4. Rotate for 1 h at 4°C. Note. Must be processed at 4°C. Minimum 30 min of pre-clearing is required.

5. Centrifuge at 1,200g for 1 min at 4°C.

6. Take sup. This is the pre-cleared lysate.

Selection of Agarose Beads. For IP, using agarose beads or magnetic beads are the most common systems.

Agarose beads are cheaper than magnetic beads and have higher antibody binding affinity. But magnet beads system is easier to work as it requires not only fewer working steps but also shorter incubation time. If you want to do IP using agarose beads, you have to choice one among protein G agarose beads, protein A agarose beads, and protein A/G agarose beads.
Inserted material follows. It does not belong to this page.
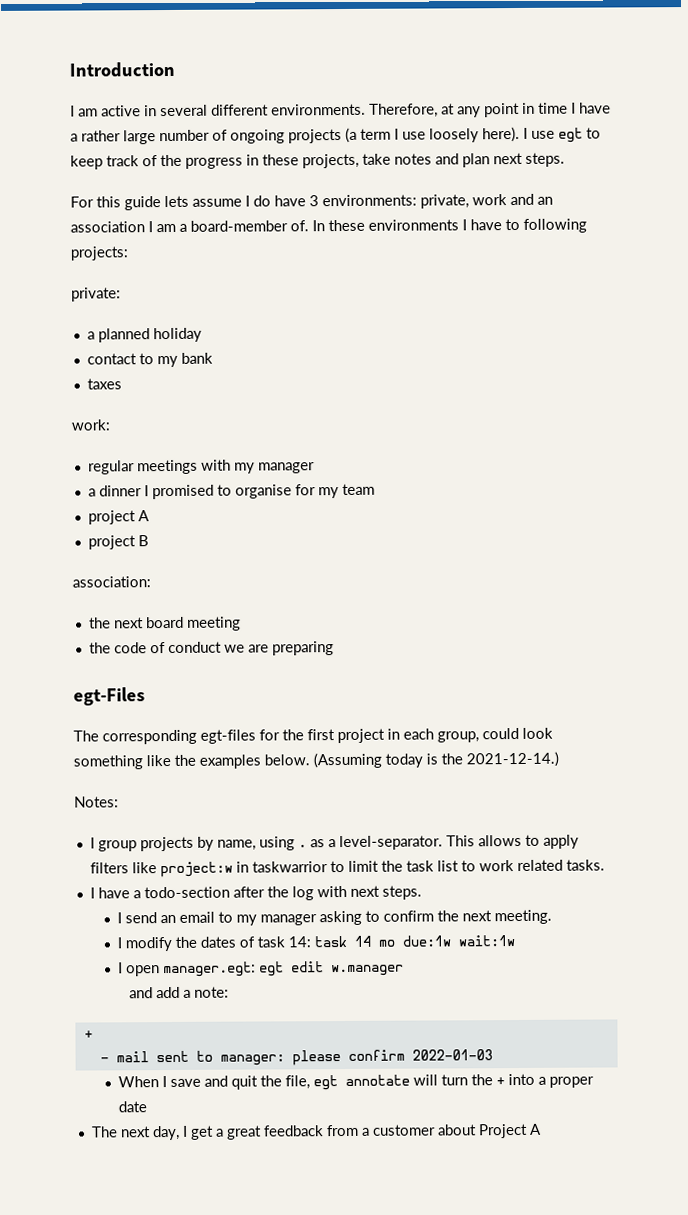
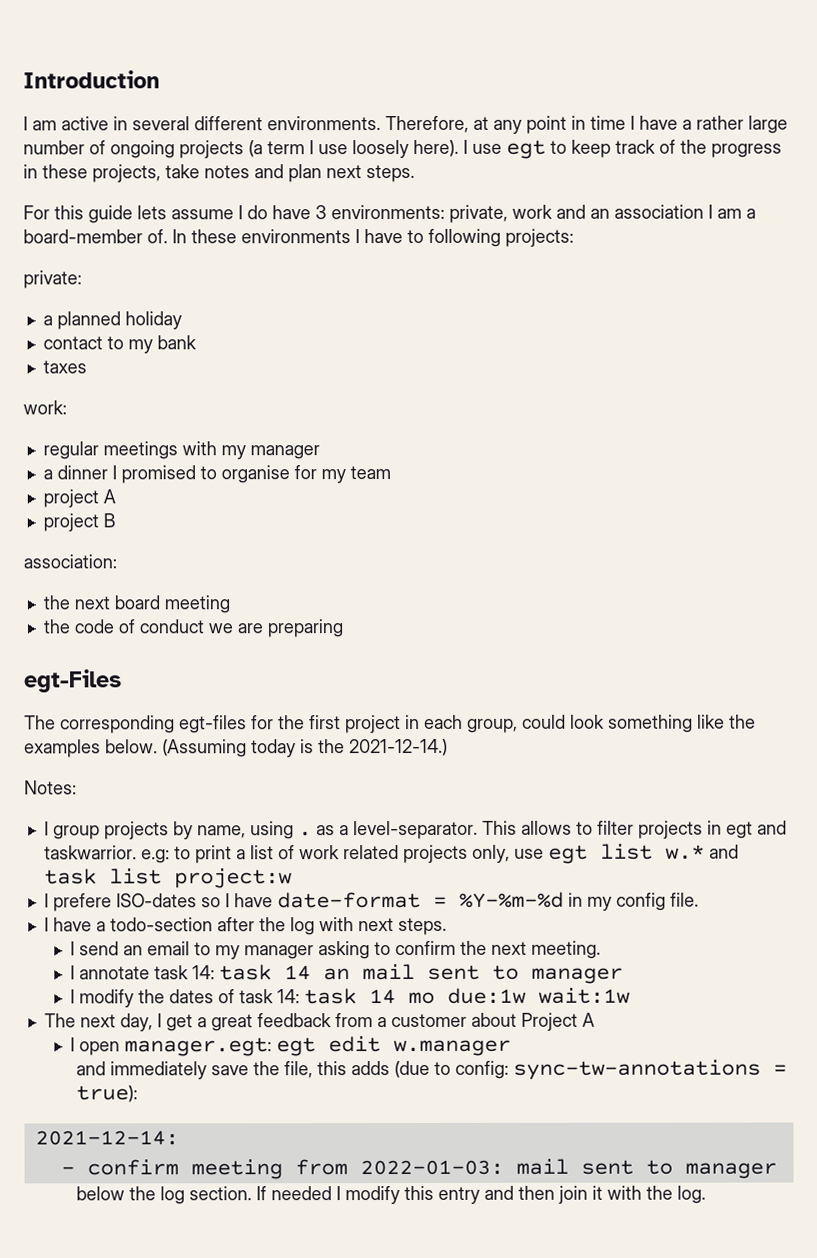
[542,834,579,849] [89,859,605,878] apply filters like project:w in taskwarrior to limit the task list to work related tasks. -> [596,820,787,839] [43,843,739,864] [43,868,292,889] [43,891,699,912] filter projects in egt and taskwarrior. e.g: to print a list of work related projects only, use egt list w.* and task list project:w // I prefere ISO-dates so I have date-format = %Y-%m-%d in my config file.
(552, 917) none -> [69,963,623,984] // I annotate task 14: task 14 an mail sent to manager
[117,961,404,978] [128,986,229,999] [83,1030,93,1039] [99,1049,493,1066] [117,1073,594,1091] [117,1101,147,1113] // I open manager.egt: egt edit w.manager // and add a note: // + // - mail sent to manager: please confirm 2022-01-03 // When I save and quit the file, egt annotate will turn the + into a proper date -> (630, 995) none
(542, 1129) none -> [69,1036,511,1057] [75,1059,787,1080] [75,1085,138,1103] [34,1130,179,1146] [60,1158,777,1180] [75,1185,706,1205] // I open manager.egt: egt edit w.manager // and immediately save the file, this adds (due to config: sync-tw-annotations = true): // 2021-12-14: // - confirm meeting from 2022-01-03: mail sent to manager // below the log section. If needed I modify this entry and then join it with the log.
Both protein A and protein G have high affinity for the Fc region of IgG. They are structurally very similar, but they have slightly different affinities for IgG subclasses. Thus, Protein A has higher affinity for rabbit, dog, guinea pig, rabbit, pig, and cat IgG whereas protein G has higher affinity for mouse, human, cow, goat, hamster, horse, rat, and sheep. Protein A/G is the protein overcame the limit of Protein A or Protein G. Protein A/G binds nearly any mammalian IgG.